All this time my wife was silently praying to Buddah for a safe landing. She held my hand so tight that it still pained for a day or two after the flight. The interesting thing about it all only appeared after we came to a stop. It was only then that people began to get sick and the first time that I saw passengers actually using those little airsick bags. Flight attendants was frantically running around handing out warm water and more airsick bags. From this day on, I always keep my seatbelt securely fastened at all times while seated.

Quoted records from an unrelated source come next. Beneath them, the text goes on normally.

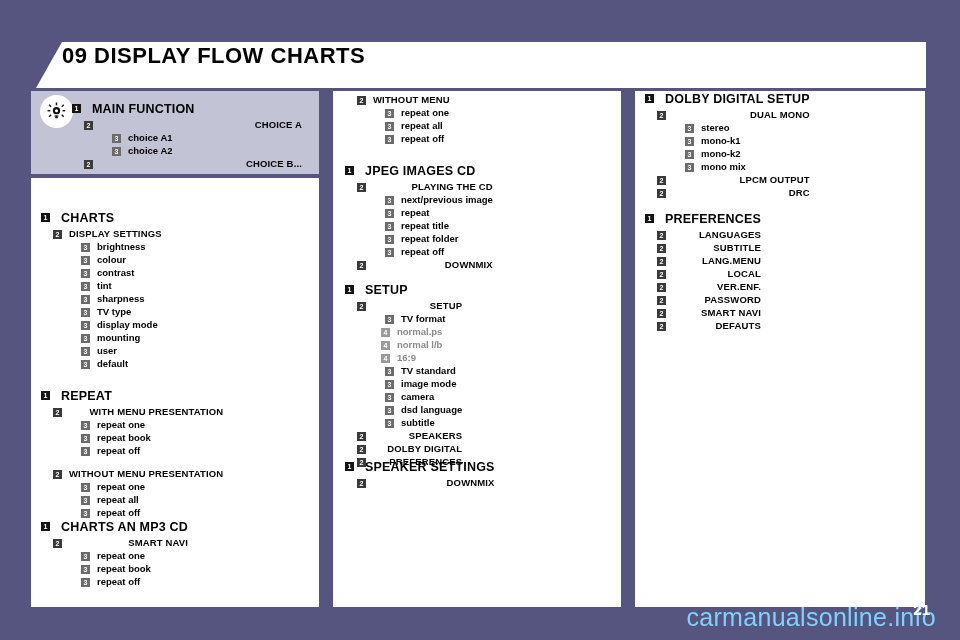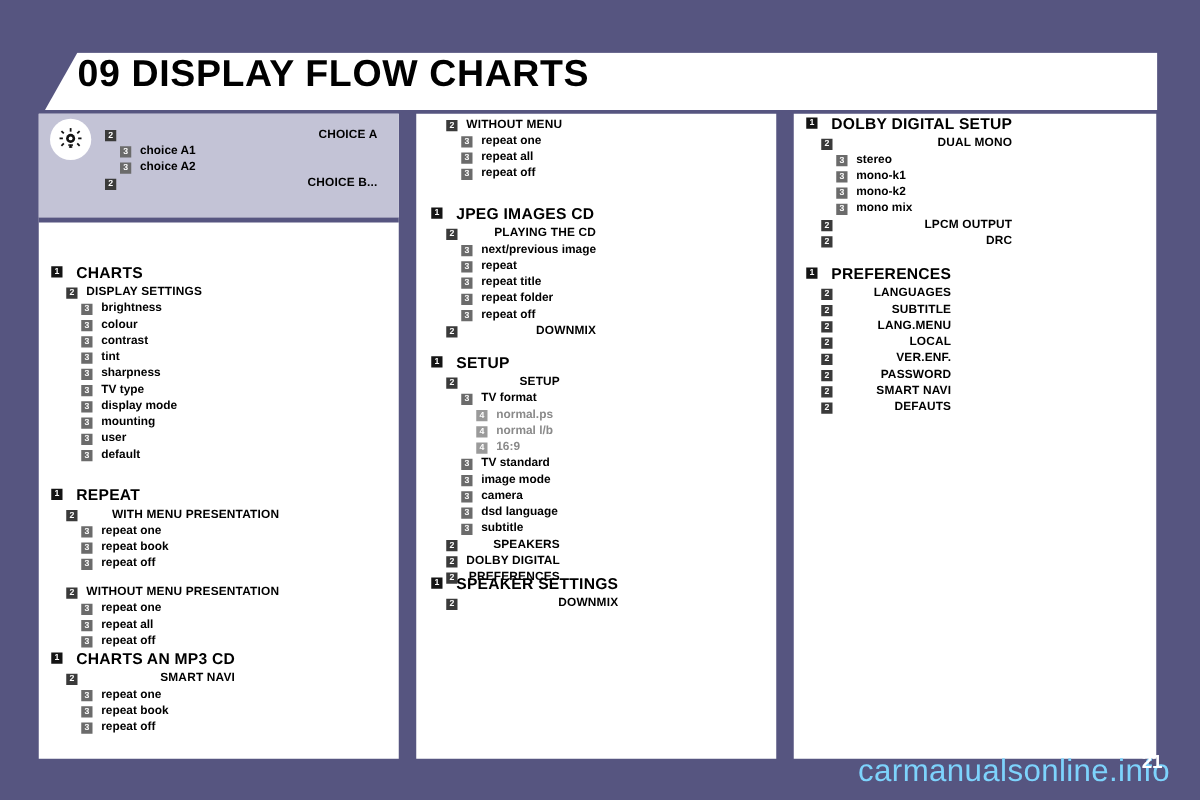"09 DISPLAY FLOW CHARTS" #page-title { font-size: 30px -> 22px }
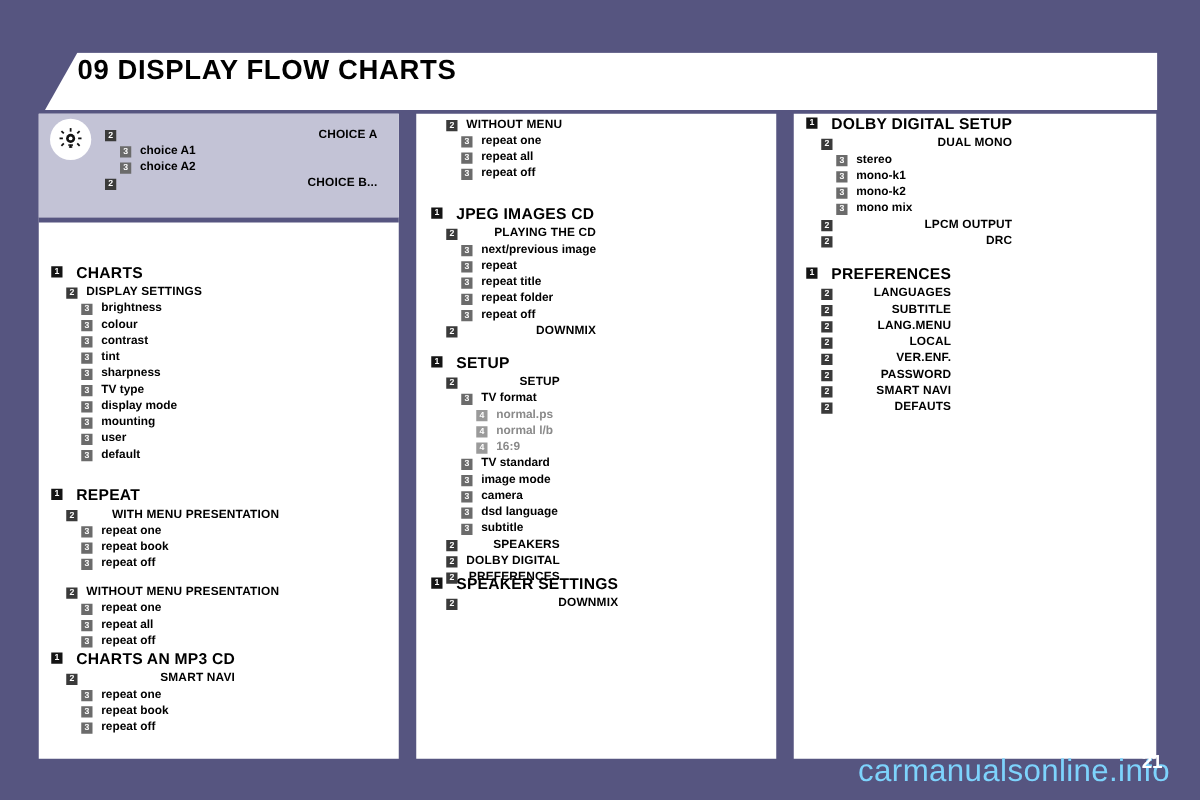"MAIN FUNCTION" div.node { html: none -> <div> <span>1</span> <span>MAIN FUNCTION</span> </div> }
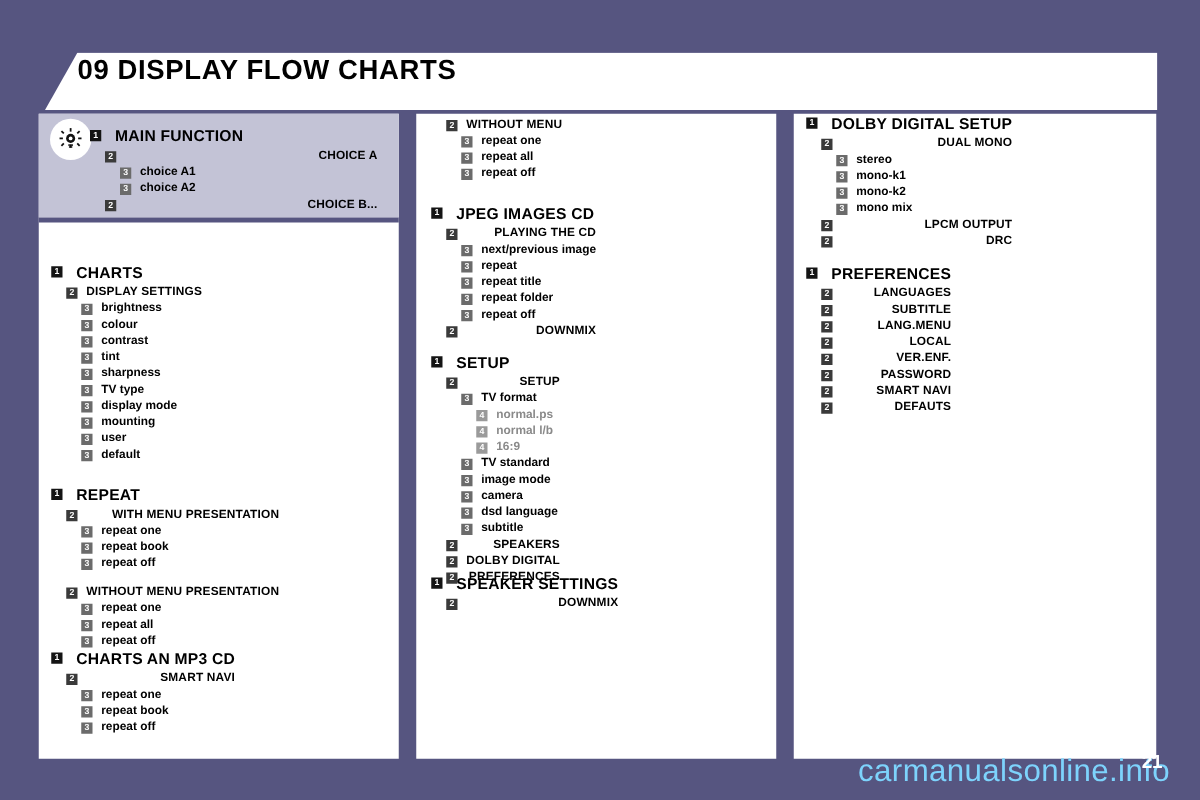"repeat one" .lvl3 { margin-left: 24px -> 40px }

Three different airlines have flown this route since I started going to Buriram and all of them used twin turboprop aircraft. The latest airline, PBAir, uses a small executive jet. The flight only takes about an hour and Buriram airport is a 30 - 40 minute drive from town. There is a taxi service to town but make sure you know where you want to go. Useful terms to keep in mind are sy - left, kwa - right and trong - straight. The drivers don't speak English. The price may range from about 400 Baht to 600 Baht and they would usually want 50 -100 Baht extra if you go to a village outside of town. I haven’t used this service for a while now and prices might be different.

What was your experience?

Next time: Taking the taxi to Buriram.

Lourens

  • Guest
Re: Lourens Living the Life of Luxury in LOS
« Reply #20 on: September 16, 2008, 11:59:07 AM »
Just another day in Buriram

I witnessed an amazing thing the other day. I was watching television when suddenly there was a flash and a very loud bang. You know how it is when lightning stikes. First you see the flash then you hear the thunder? Well, this happened simultaniously. I hoped about a foot of my perch. Then it started raining. After a while when I got bored with what’s on the box I decided to go outside and watch the rain for a while. Then I saw smoke coming from behind the house. I walked around and saw what caused it. We have a large palm tree just behind the house and it was on fire. Sooo, that’s where the lightning struck. It’s an old palm tree and had a lot of dry fronds hanging from it. Now it was burning right at the top but only on the other side from where the rain was coming from. Pretty soon the fire reached the dry fronds lower down and it started burning furiously. I thought this was the end of our old palm tree but after just a short burst of intense flame, the burning fronds fell off into the wet rice paddy below. This left the tree with a clean trunk and only the new green growth at the top. Natures’ way of pruning away the old growth. Wonderfull. How many people in the big cities get to see something like this?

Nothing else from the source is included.